Justine Lavea
- Date of birth: 10 July 1984 (age 40)
- Height: 1.75 m (5 ft 9 in)
- Weight: 74 kg (163 lb; 11 st 9 lb)

Rugby union career
- Position(s): Flanker

Provincial / State sides
- Years: Team / Apps / (Points)
- 2015: Counties Manukau /  / ()
- 2006-?: Auckland / 50 / ()

International career
- Years: Team / Apps / (Points)
- 2004–2015: New Zealand / 34 / (30)

National sevens team
- Years: Team /  / Comps
- 2007-Present: New Zealand 7s
- Medal record
Representing New Zealand
Women's rugby union
Rugby World Cup
| Gold medal – first place | 2010 England | Team competition |
Sevens World Cup
| Silver medal – second place | 2009 Dubai | Team competition |

= Justine Lavea =

Justine Lavea (born 10 July 1984) is a former rugby union player. She represented internationally, and Auckland provincially.

== Biography ==
In 2000, Lavea made her provincial debut for Auckland at the age of 16.

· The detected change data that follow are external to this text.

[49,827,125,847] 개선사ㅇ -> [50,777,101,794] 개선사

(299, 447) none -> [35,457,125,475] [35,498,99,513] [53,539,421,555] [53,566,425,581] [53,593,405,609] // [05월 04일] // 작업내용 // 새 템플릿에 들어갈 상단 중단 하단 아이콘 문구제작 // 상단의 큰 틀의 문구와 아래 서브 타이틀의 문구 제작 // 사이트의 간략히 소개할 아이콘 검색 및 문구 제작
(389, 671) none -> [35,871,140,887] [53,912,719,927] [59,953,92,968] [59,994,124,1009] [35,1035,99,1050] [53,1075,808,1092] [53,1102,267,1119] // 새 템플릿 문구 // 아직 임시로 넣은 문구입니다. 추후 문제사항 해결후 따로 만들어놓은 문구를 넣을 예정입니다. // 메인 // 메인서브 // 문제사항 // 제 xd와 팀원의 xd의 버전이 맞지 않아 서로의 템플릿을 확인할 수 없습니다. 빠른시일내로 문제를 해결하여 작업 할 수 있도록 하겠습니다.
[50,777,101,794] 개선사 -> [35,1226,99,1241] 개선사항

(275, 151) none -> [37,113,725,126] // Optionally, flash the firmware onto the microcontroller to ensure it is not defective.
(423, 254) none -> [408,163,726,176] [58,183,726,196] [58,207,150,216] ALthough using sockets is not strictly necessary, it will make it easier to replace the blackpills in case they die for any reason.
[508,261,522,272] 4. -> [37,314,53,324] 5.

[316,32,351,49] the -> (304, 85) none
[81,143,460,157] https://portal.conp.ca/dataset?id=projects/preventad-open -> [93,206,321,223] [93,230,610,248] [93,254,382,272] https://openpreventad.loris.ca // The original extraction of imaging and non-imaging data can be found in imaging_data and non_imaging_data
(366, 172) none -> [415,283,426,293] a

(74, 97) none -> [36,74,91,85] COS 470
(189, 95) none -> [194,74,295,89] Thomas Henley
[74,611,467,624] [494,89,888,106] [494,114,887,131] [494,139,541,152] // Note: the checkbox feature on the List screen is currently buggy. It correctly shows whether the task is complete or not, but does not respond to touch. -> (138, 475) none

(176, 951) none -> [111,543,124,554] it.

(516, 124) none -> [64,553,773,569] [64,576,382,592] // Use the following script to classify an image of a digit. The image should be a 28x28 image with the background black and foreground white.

Lavea represented New Zealand at the 2009 Rugby World Cup Sevens in Dubai. She was a member of the 2010 Rugby World Cup champion side, she started in the final against England. She was also selected for the squad to the 2014 Rugby World Cup in France.

Lavea was named in the squad to tour Canada for the inaugural 2015 Women's Rugby Super Series. She is the younger sister of fellow Black Fern, Vania Wolfgramm.